Main Dora configuration. The main parameters to change are the following.

Args

dir : Path or str: path where Dora will save all useful informations, logs. This is also where you should store your checkpoints (see XP).
exclude : List[str]: list of patterns of argument names to ignore when computing the XP signature and doing deduplication. For instance 'num_workers', etc.
git_save : bool: when True, experiments can only be scheduled from a clean repo. A shallow clone of the repo will be made and execution will happen from there. This does not impact dora run unless you pass the --git_save flag.
shared : Path or None: if provided, the path to a central repository of XPs.
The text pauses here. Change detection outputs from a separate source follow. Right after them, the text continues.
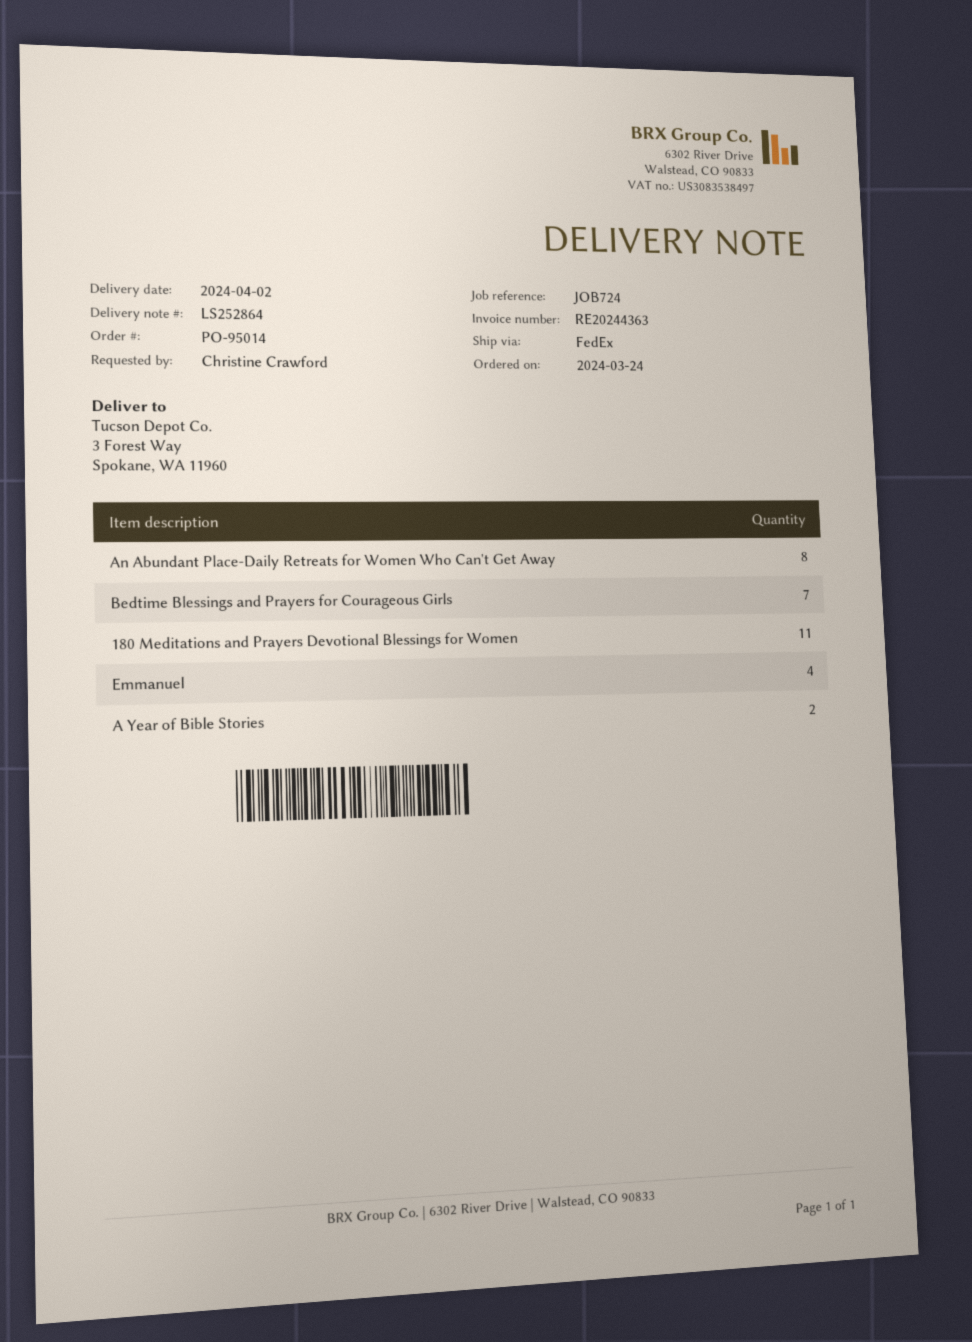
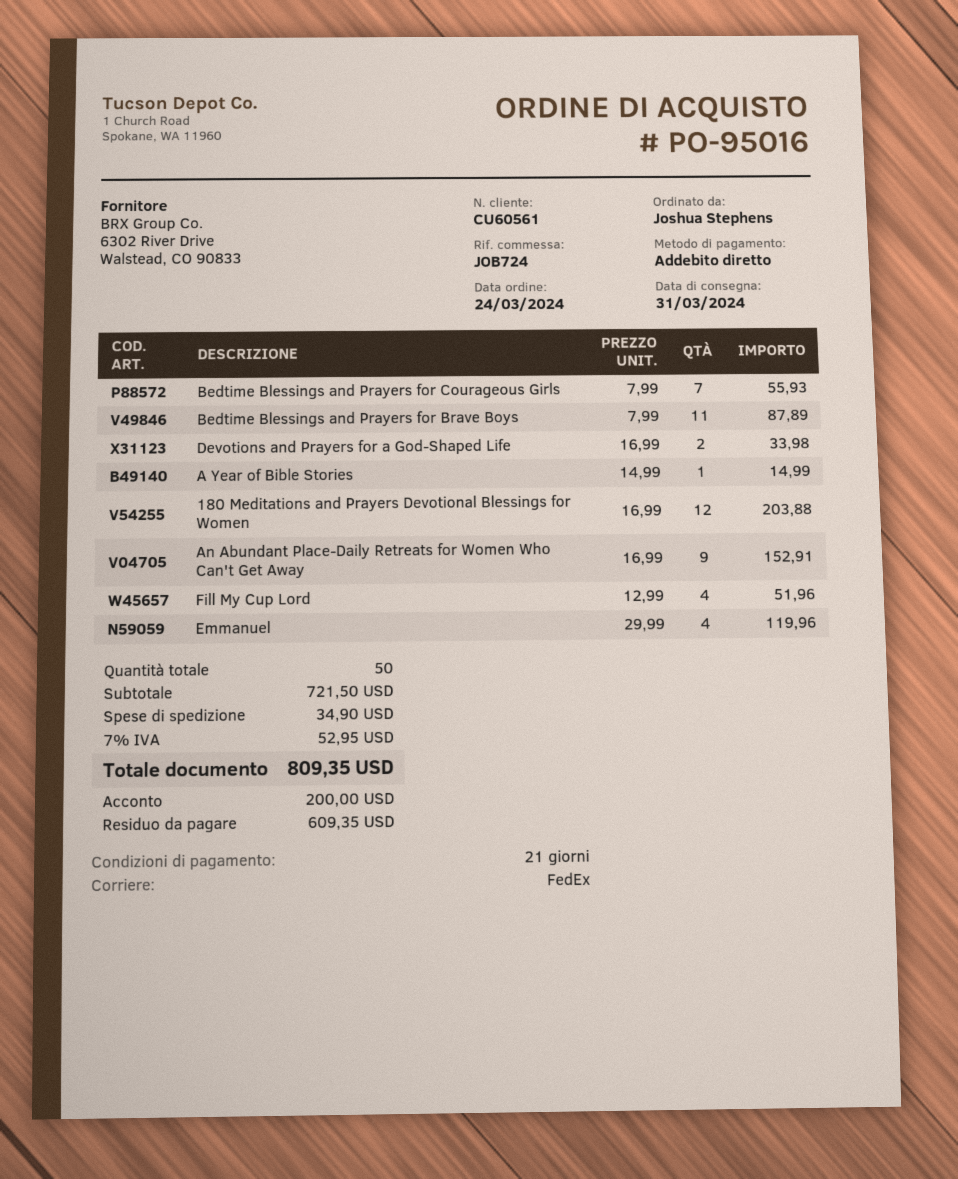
order number: PO-95014 -> PO-95016
delivery date: 2024-04-02 -> 2024-03-31
ordered by: Christine Crawford -> Joshua Stephens
An Abundant Place-Daily Retreats for Women Who Can't Get Away: 8 -> 9
180 Meditations and Prayers Devotional Blessings for Women: 11 -> 12
A Year of Bible Stories: 2 -> 1
Bedtime Blessings and Prayers for Brave Boys: none -> 11
Devotions and Prayers for a God-Shaped Life: none -> 2
Fill My Cup Lord: none -> 4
For the moment, this only supports sharing hyper-params, logs etc. will stay in the per user folder.
grid_package : str or None: if provided, package to look for grids. Default to the package with the train.py module followed by .grids.

Expand source code

class DoraConfig:
    """
    Main Dora configuration. The main parameters to change are the following.

    Args:
        dir (Path or str): path where Dora will save all useful informations, logs.
            This is also where you should store your checkpoints (see `dora.xp.XP`).
        exclude (List[str]): list of patterns of argument names to ignore
            when computing the XP signature and doing deduplication.
            For instance 'num_workers', etc.
        git_save (bool): when True, experiments can only be scheduled from a clean repo.
            A shallow clone of the repo will be made and execution will happen from there.
            This does not impact `dora run` unless you pass the `--git_save` flag.
        shared (Path or None): if provided, the path to a central repository of XPs.
            For the moment, this only supports sharing hyper-params, logs etc. will stay
            in the per user folder.
        grid_package (str or None): if provided, package to look for grids. Default
            to the package with the `train.py` module followed by `.grids`.
    """
    dir: Path = Path("./outputs")  # where everything will be stored
    exclude: tp.List[str] = field(default_factory=list)
    git_save: bool = False
    shared: tp.Optional[Path] = None  # Optional path for shared XPs.
    grid_package: tp.Optional[str] = None

    # Those are internal config values and are unlikely to be changed
    history: str = "history.json"  # where metrics will be stored
    xps: str = "xps"  # subfolder to store xps

    shep: ShepConfig = field(default_factory=ShepConfig)
    rendezvous_file: str = "rendezvous.txt"
    use_rendezvous: bool = False
    # Filenames used in various places, you shouldn't edit that
    _grids: str = "grids"
    _codes: str = "codes"

    def is_excluded(self, arg_name: str) -> bool:
        """Return True if the given argument name should be excluded from
        the signature."""
        for pattern in self.exclude:
            if fnmatch(arg_name, pattern):
                return True
        return False

    def __setattr__(self, name, value):
        if name in ['dir', 'shared']:
            from .git_save import to_absolute_path
            if value is not None:
                value = Path(to_absolute_path(value))
        super().__setattr__(name, value)

Class variables

var dir : pathlib.Path
var exclude : List[str]
var git_save : bool
var grid_package : Optional[str]
var history : str
var rendezvous_file : str
var shared : Optional[pathlib.Path]
var shep : ShepConfig
var use_rendezvous : bool
var xps : str

Methods

def is_excluded(self, arg_name: str) ‑> bool

Return True if the given argument name should be excluded from the signature.

Expand source code

def is_excluded(self, arg_name: str) -> bool:
    """Return True if the given argument name should be excluded from
    the signature."""
    for pattern in self.exclude:
        if fnmatch(arg_name, pattern):
            return True
    return False

class ShepConfig (job_file: str = 'job.pkl', by_id: str = 'by_id', orphans: str = 'orphans', submitit_folder: str = 'submitit', latest_submitit: str = 'latest', arrays: str = 'arrays')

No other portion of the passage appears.